**Data section**.
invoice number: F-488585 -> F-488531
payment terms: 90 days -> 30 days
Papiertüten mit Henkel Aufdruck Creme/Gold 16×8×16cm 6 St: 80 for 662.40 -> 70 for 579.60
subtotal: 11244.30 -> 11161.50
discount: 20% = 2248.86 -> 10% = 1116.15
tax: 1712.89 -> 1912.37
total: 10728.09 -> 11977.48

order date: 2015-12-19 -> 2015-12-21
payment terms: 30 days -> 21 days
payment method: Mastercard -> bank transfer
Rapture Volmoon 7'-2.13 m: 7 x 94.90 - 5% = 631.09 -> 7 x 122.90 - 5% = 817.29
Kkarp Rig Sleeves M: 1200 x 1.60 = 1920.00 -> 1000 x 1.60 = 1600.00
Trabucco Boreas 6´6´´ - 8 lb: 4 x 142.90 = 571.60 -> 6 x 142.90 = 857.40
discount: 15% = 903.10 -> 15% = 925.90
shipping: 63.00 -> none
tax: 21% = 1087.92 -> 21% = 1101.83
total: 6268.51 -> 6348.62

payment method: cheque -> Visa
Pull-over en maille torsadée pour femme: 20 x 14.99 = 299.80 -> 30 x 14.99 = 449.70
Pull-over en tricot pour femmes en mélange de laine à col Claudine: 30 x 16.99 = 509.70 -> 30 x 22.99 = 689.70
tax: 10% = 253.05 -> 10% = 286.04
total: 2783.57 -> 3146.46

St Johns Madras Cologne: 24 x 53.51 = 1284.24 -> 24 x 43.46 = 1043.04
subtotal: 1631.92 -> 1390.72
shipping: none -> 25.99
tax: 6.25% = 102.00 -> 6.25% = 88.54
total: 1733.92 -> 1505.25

**Problem requirements**. Restate the full material word for word.

**Response box**.
invoice number: F-488585 -> F-488531
payment terms: 90 days -> 30 days
Papiertüten mit Henkel Aufdruck Creme/Gold 16×8×16cm 6 St: 80 for 662.40 -> 70 for 579.60
subtotal: 11244.30 -> 11161.50
discount: 20% = 2248.86 -> 10% = 1116.15
tax: 1712.89 -> 1912.37
total: 10728.09 -> 11977.48

order date: 2015-12-19 -> 2015-12-21
payment terms: 30 days -> 21 days
payment method: Mastercard -> bank transfer
Rapture Volmoon 7'-2.13 m: 7 x 94.90 - 5% = 631.09 -> 7 x 122.90 - 5% = 817.29
Kkarp Rig Sleeves M: 1200 x 1.60 = 1920.00 -> 1000 x 1.60 = 1600.00
Trabucco Boreas 6´6´´ - 8 lb: 4 x 142.90 = 571.60 -> 6 x 142.90 = 857.40
discount: 15% = 903.10 -> 15% = 925.90
shipping: 63.00 -> none
tax: 21% = 1087.92 -> 21% = 1101.83
total: 6268.51 -> 6348.62

payment method: cheque -> Visa
Pull-over en maille torsadée pour femme: 20 x 14.99 = 299.80 -> 30 x 14.99 = 449.70
Pull-over en tricot pour femmes en mélange de laine à col Claudine: 30 x 16.99 = 509.70 -> 30 x 22.99 = 689.70
tax: 10% = 253.05 -> 10% = 286.04
total: 2783.57 -> 3146.46

St Johns Madras Cologne: 24 x 53.51 = 1284.24 -> 24 x 43.46 = 1043.04
subtotal: 1631.92 -> 1390.72
shipping: none -> 25.99
tax: 6.25% = 102.00 -> 6.25% = 88.54
total: 1733.92 -> 1505.25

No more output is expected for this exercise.